Create your real sitemap with code now. Give it a name like "product-information-sitemap.xml" so it's a reasonable name, but not easier to guess than your password.
Add something to your Sitemap folder in your Apache configuration so that this second Sitemap can be called by search engines, but not indexed:
Header X-Robots tag "noindex"
Now create the code to maintain this update and look at a third sitemap for images. Dowwngrade it as needed to get the & # 39; feint & # 39; to create. Also pay attention to the timestamps, Google is aware of these and this is important if your sitemap is large.

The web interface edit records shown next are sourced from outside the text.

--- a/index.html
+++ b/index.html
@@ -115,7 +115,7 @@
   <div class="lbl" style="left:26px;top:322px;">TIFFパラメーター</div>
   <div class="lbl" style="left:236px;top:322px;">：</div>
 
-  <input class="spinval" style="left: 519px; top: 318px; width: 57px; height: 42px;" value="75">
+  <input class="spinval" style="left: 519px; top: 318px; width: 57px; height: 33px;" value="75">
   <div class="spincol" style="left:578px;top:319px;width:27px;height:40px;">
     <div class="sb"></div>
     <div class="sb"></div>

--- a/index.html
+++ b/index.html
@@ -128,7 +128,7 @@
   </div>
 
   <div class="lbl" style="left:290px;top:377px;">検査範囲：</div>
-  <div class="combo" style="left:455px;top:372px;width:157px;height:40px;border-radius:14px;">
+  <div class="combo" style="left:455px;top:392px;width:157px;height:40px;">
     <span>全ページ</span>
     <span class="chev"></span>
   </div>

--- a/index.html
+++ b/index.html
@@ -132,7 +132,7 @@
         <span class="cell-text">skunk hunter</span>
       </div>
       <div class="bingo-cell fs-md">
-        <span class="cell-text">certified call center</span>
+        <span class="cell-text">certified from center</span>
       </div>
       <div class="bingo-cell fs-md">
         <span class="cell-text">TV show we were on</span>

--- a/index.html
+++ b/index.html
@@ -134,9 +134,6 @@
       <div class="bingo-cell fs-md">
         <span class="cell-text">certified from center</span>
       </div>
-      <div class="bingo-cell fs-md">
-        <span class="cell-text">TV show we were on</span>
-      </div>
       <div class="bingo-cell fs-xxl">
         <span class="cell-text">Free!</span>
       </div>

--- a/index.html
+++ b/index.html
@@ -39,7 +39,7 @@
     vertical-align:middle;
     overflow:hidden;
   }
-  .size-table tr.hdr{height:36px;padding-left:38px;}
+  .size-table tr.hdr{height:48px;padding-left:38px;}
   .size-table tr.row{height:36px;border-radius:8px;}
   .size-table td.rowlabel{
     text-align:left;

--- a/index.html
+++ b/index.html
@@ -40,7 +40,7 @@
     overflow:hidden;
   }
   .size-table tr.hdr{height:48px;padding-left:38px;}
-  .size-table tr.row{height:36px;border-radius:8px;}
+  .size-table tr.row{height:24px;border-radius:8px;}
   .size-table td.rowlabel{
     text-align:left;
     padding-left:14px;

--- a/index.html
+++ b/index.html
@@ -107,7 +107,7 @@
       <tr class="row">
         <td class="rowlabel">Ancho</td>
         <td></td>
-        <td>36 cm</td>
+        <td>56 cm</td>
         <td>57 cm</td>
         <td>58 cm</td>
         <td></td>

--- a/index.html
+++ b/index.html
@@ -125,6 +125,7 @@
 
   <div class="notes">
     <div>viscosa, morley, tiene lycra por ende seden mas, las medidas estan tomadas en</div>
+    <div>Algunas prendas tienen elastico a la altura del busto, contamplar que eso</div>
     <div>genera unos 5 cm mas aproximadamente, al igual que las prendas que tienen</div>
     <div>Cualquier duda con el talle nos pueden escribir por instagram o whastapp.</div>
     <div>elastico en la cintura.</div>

Now create a & # 39; cron & # 39; job to periodically submit your Sitemap to Google. Add something in your crontab entry to submit your real sitemap every week:
0 0 * * 0 wget www.google.com/webmasters/tools/ping?sitemap=http%3A%2F%2Fwww.example.com%2Fsitemaps%2Fproduct-information-sitemap.xml
Note that the URL is URL encoded.
You can also gzip your sitemap if size is a problem, even though your web server should provide the gzip, if you have enabled it.
Your robots.txt need not be fancy, as long as it does not allow access to your sitemaps, this should be fine. There is really no need to send different robots.txt files based on user agent strings or other such complicated elements. Just drag your valuable content into an additional unpromoted file and send it to Google on a cron job (instead of waiting for the bot). Easy.